- **TASK PROMPT**:
From the listing below, select every line where the word "width" appears.

- **EXCERPTED DATA**:
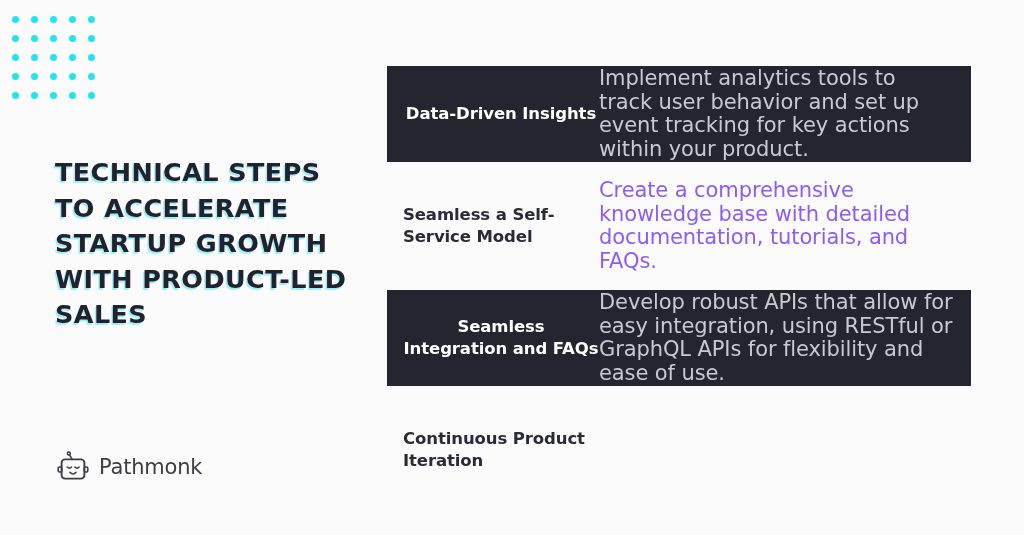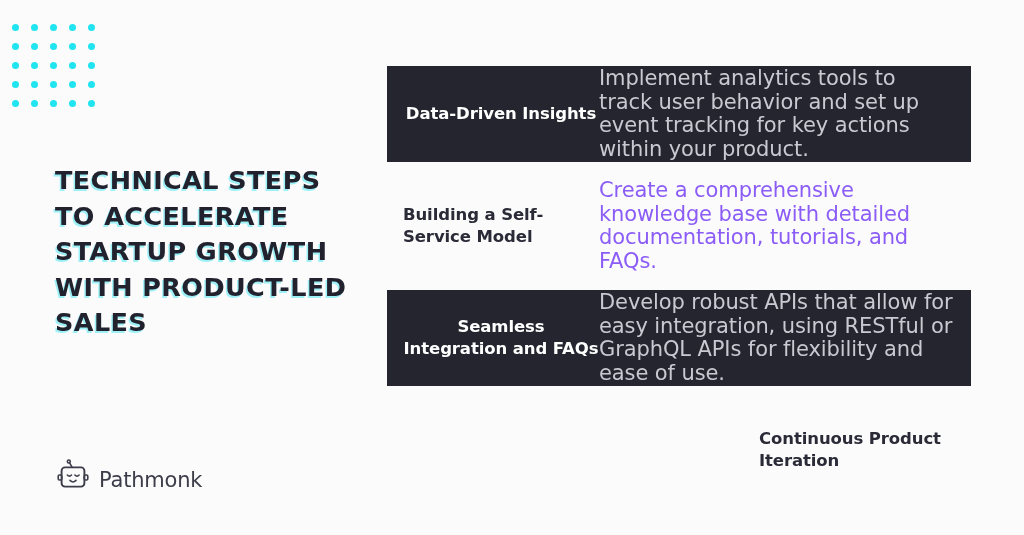--- a/index.html
+++ b/index.html
@@ -36,7 +36,7 @@
   .left-col {
     position: absolute;
     left: 0;
-    top: 16px;
+    top: 8px;
     width: 380px;
     height: 455px;
   }

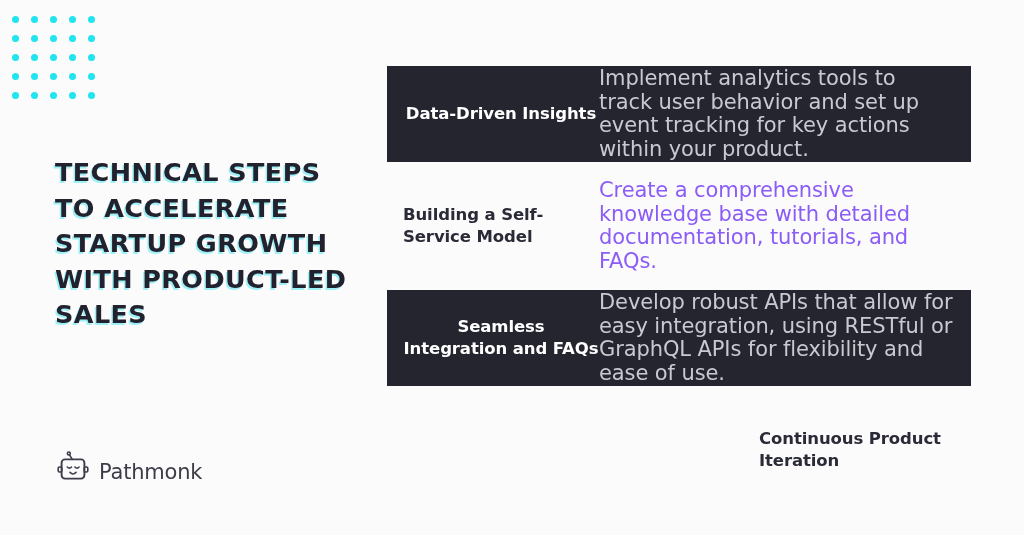--- a/index.html
+++ b/index.html
@@ -189,7 +189,7 @@
   </div>
 
   <div class="step-row light">
-    <div class="step-title">Building a Self-Service Model</div>
+    <div class="step-title">Seamless a Self-Service Model</div>
     <div class="step-desc">Create a comprehensive knowledge base with detailed documentation, tutorials, and FAQs.</div>
   </div>
 

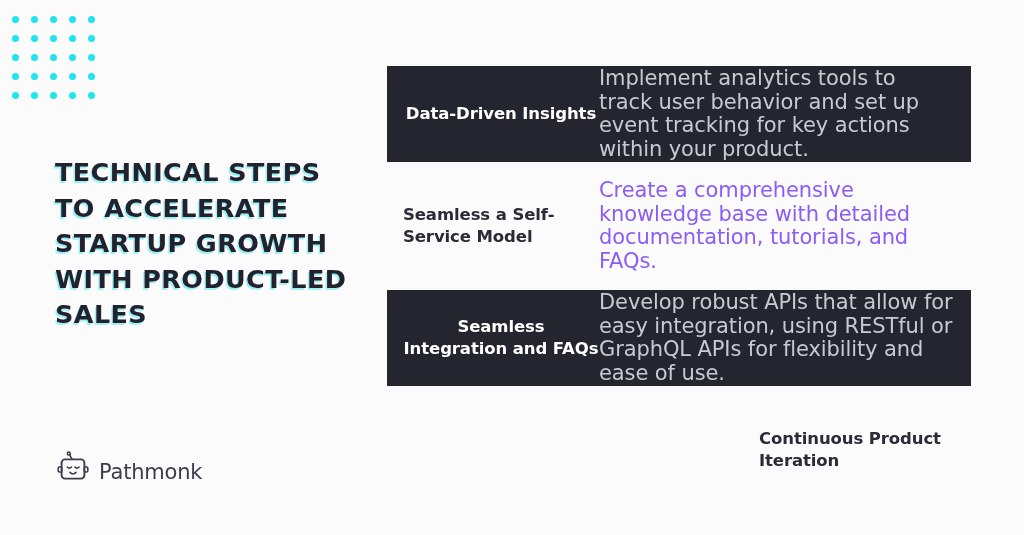--- a/index.html
+++ b/index.html
@@ -90,7 +90,7 @@
     padding: 0 16px 0 16px;
     margin-bottom: 16px;
   }
-  .step-row:last-child { margin-bottom: 0; justify-content: flex-end; }
+  .step-row:last-child { margin-bottom: 0; }
 
   .step-row.dark {
     background: #25252f;

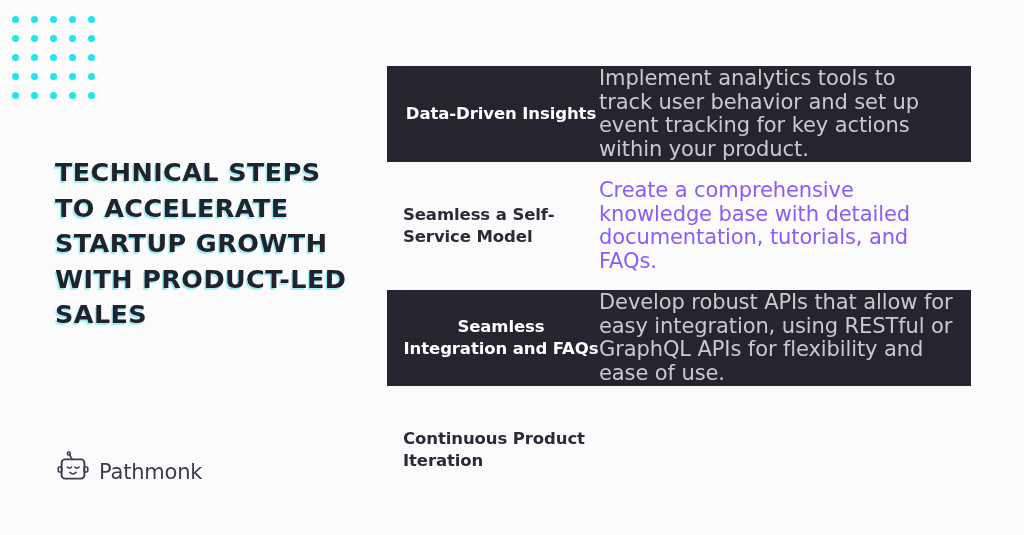--- a/index.html
+++ b/index.html
@@ -62,7 +62,7 @@
     left: 56px;
     top: 442px;
     display: flex;
-    align-items: flex-end;
+    align-items: center;
     gap: 9px;
   }
   .logo-mark { width: 34px; height: 34px; display: block; }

- **RESULT FOR THIS EXERCISE**:
     width: 380px;
   .logo-mark { width: 34px; height: 34px; display: block; }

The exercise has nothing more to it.